Records from a collection:
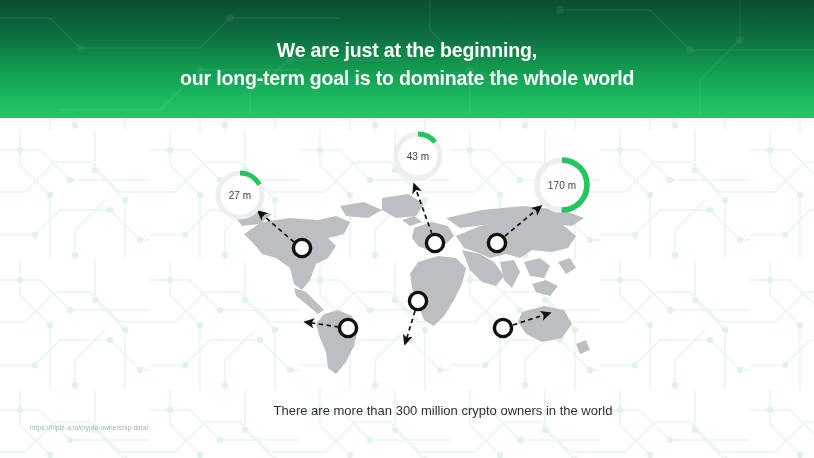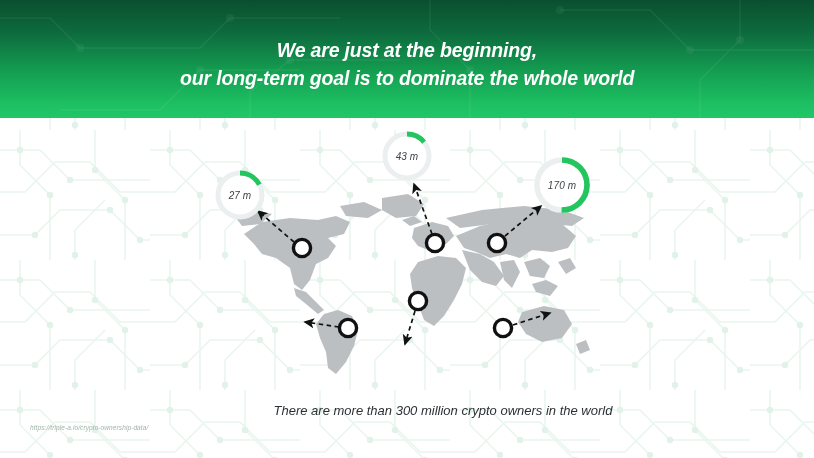"We are just at the" #slide { font-style: italic -> none }
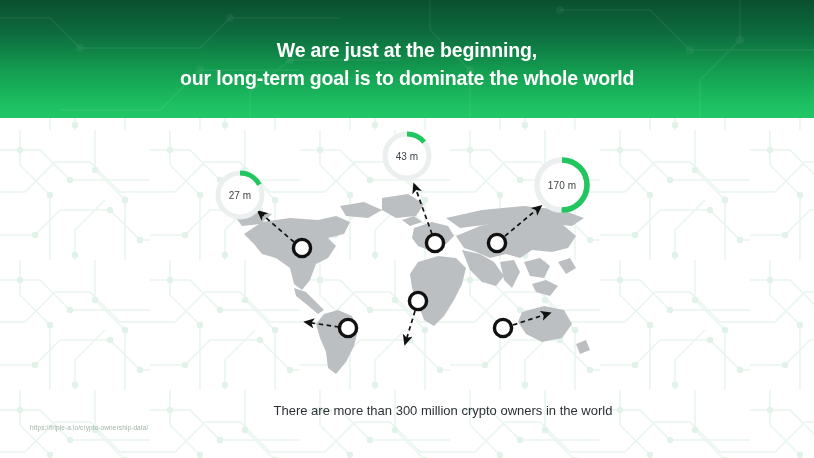"43 m" div.bubble { left: 380px -> 391px }
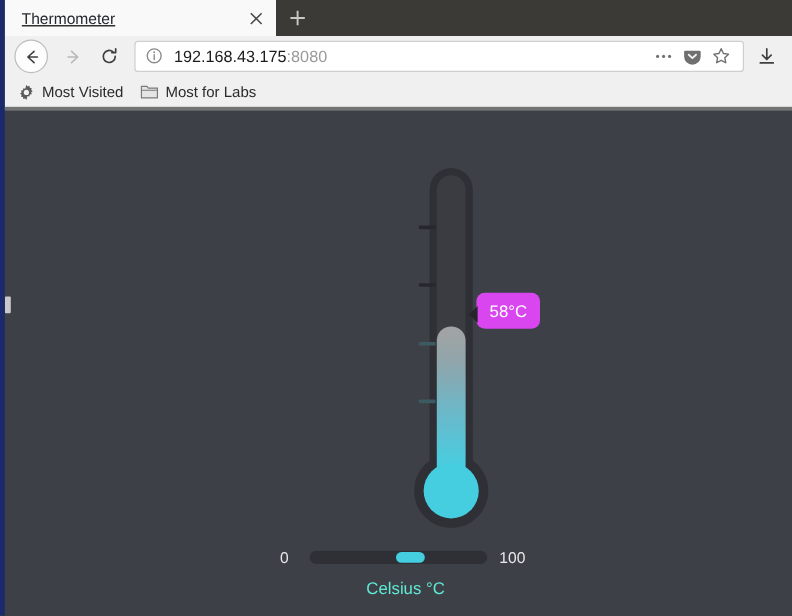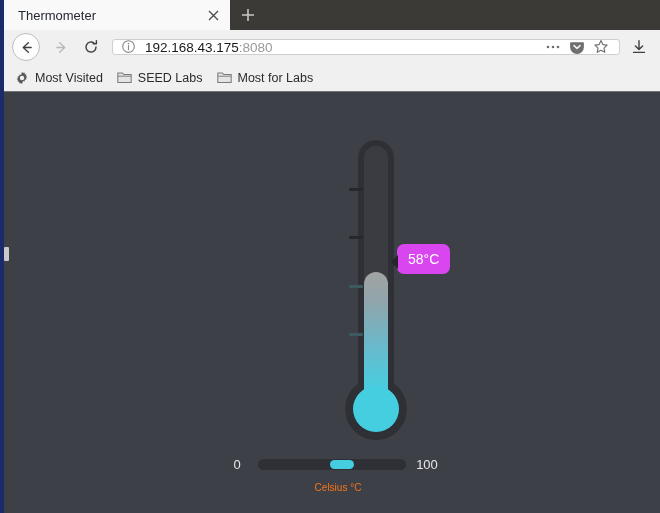"Thermometer" #tabstrip { text-decoration: none -> underline }
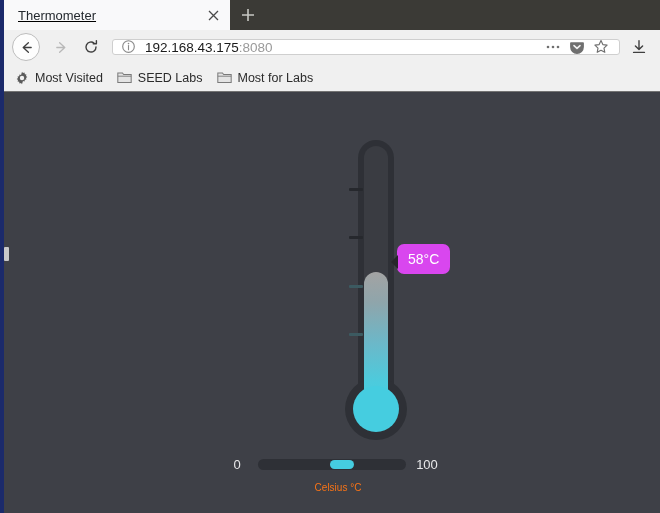"192.168.43.175:8080" #urlbar { height: 16px -> 26px }
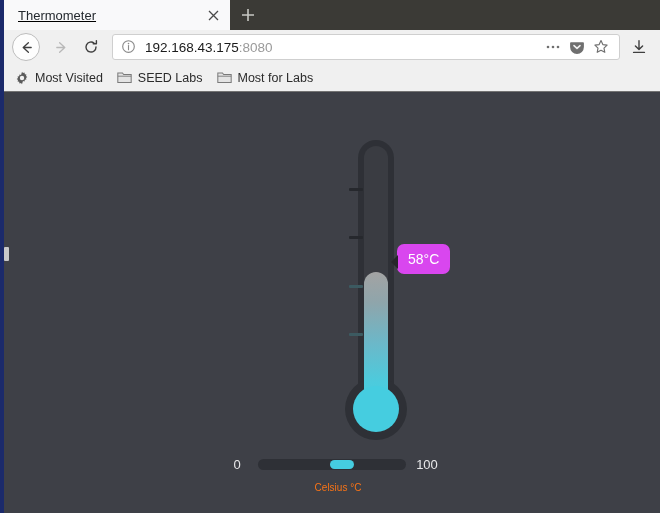"Most Visited" #bookmarks { border-bottom: 1px solid #737373 -> 3px solid #737373 }
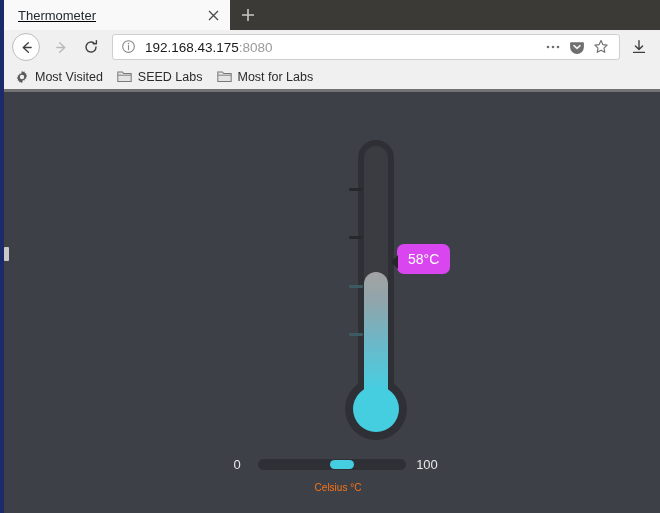"SEED Labs" div.bm { html: <div> <span> <svg> <path></path> <path></path> </svg> </span> <span>SEED Labs</span> </div> -> none }
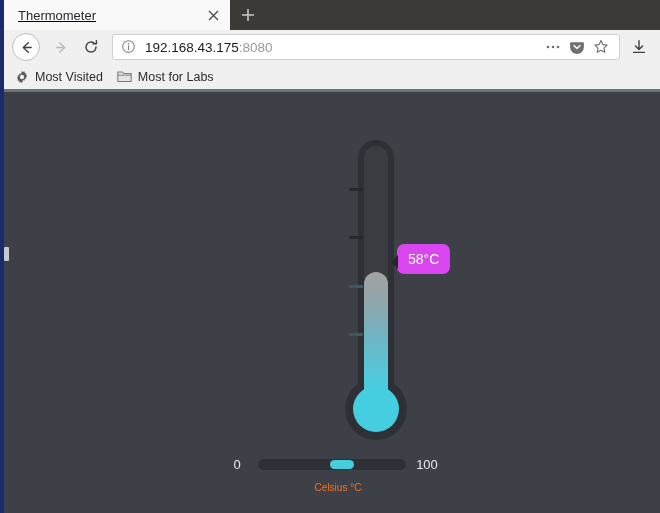"Celsius °C" #caption { color: #f97316 -> #5eead4; font-size: 10px -> 14px }
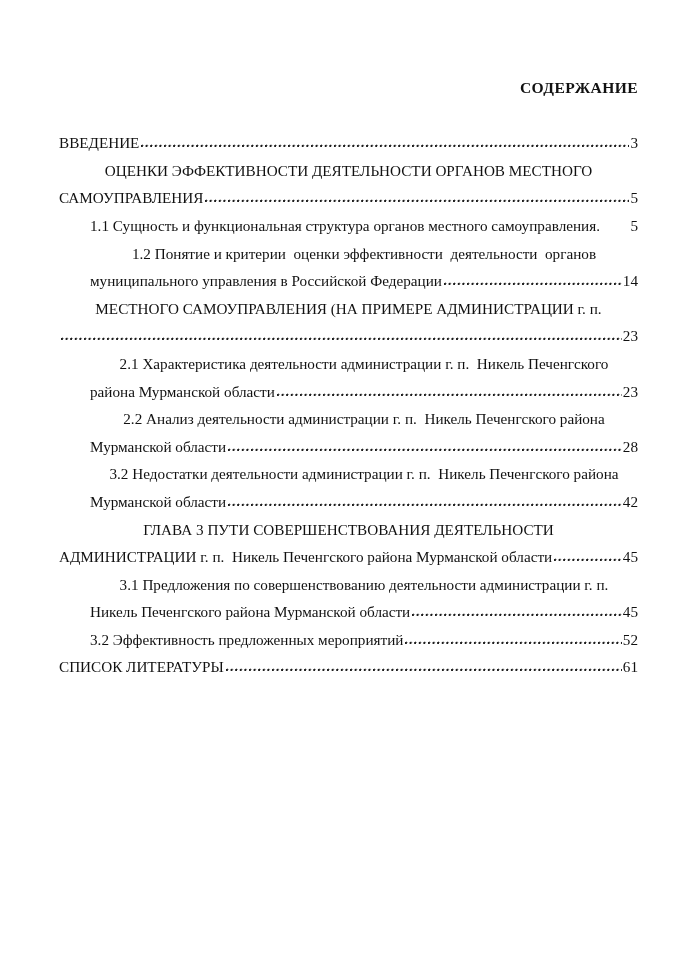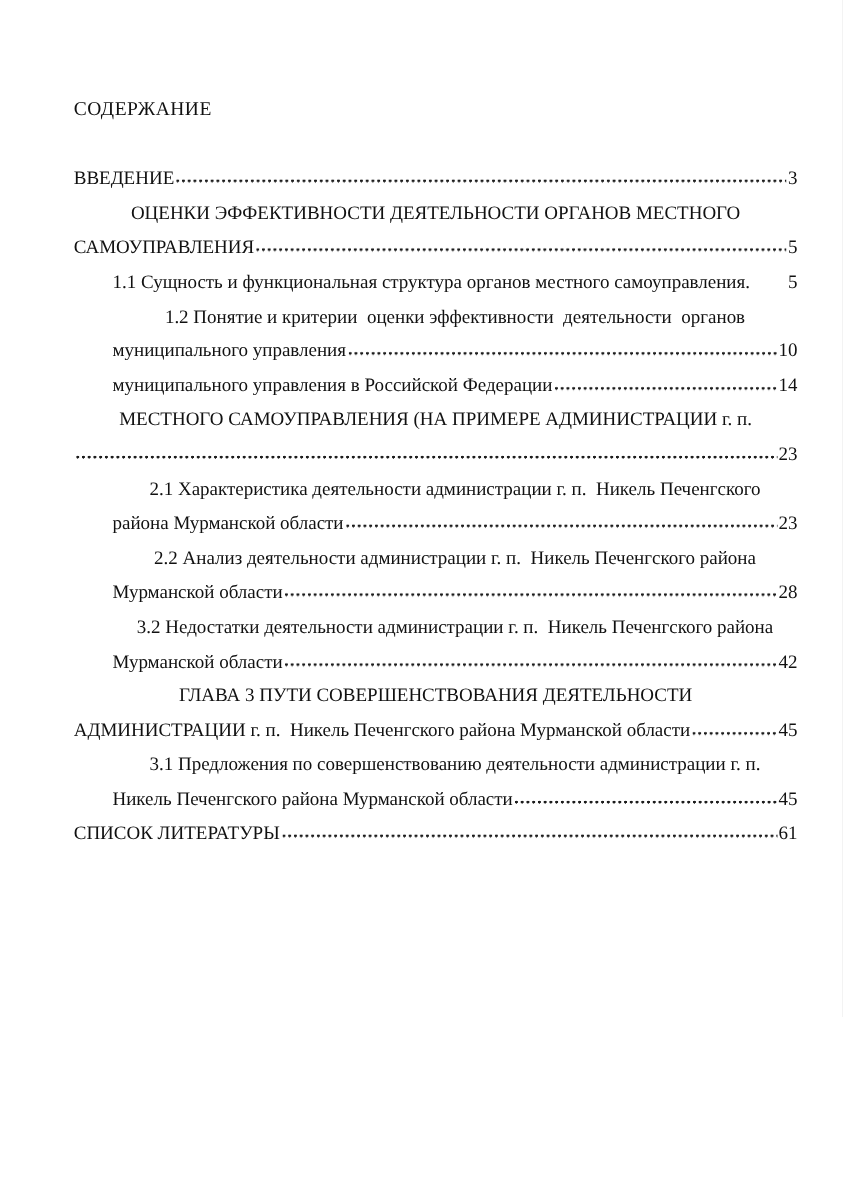"СОДЕРЖАНИЕ" .doc-title { font-weight: normal -> bold; text-align: left -> right }
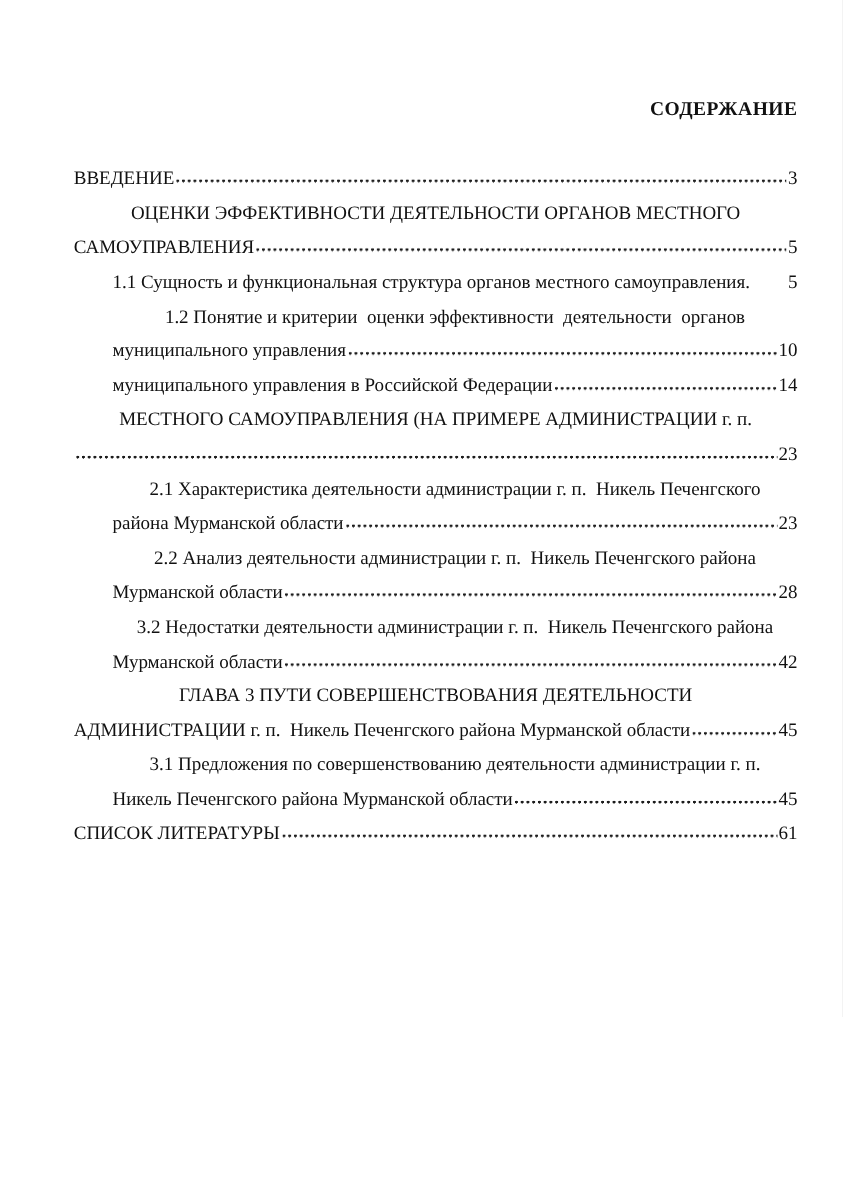"муниципального управления" div.row { html: <div> <span>муниципального управления</span> <span></span> <span>10</span> </div> -> none }
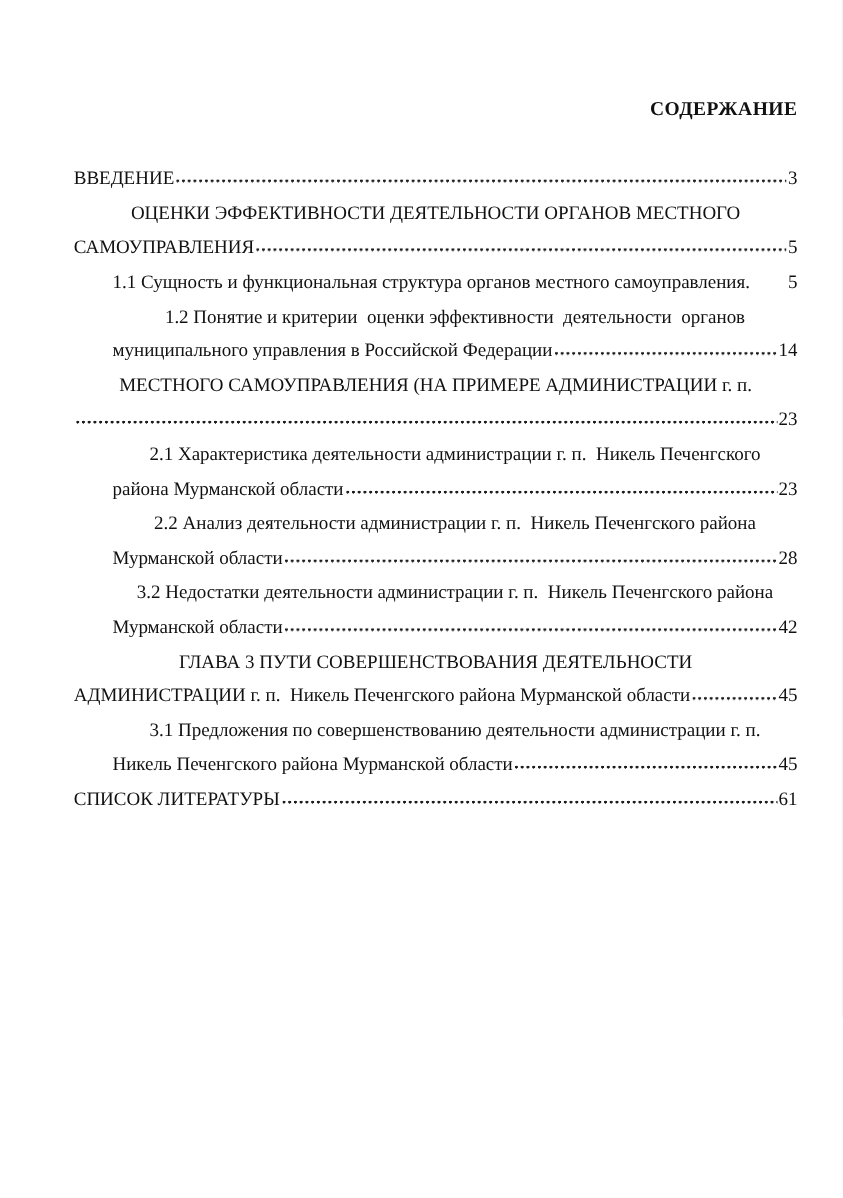"3.2 Эффективность предложенных" div.row { html: none -> <div> <span>3.2 Эффективность предложенных мероприятий</span> <span></span> <span>52</span> </div> }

PROBLEM DETAILS.
For each record above, write out every line exactly and skip the pictures.

SOLVED EXERCISE.
"We are just at the" #slide { font-style: italic -> none }
"43 m" div.bubble { left: 380px -> 391px }
"Thermometer" #tabstrip { text-decoration: none -> underline }
"192.168.43.175:8080" #urlbar { height: 16px -> 26px }
"Most Visited" #bookmarks { border-bottom: 1px solid #737373 -> 3px solid #737373 }
"SEED Labs" div.bm { html: <div> <span> <svg> <path></path> <path></path> </svg> </span> <span>SEED Labs</span> </div> -> none }
"Celsius °C" #caption { color: #f97316 -> #5eead4; font-size: 10px -> 14px }
"СОДЕРЖАНИЕ" .doc-title { font-weight: normal -> bold; text-align: left -> right }
"муниципального управления" div.row { html: <div> <span>муниципального управления</span> <span></span> <span>10</span> </div> -> none }
"3.2 Эффективность предложенных" div.row { html: none -> <div> <span>3.2 Эффективность предложенных мероприятий</span> <span></span> <span>52</span> </div> }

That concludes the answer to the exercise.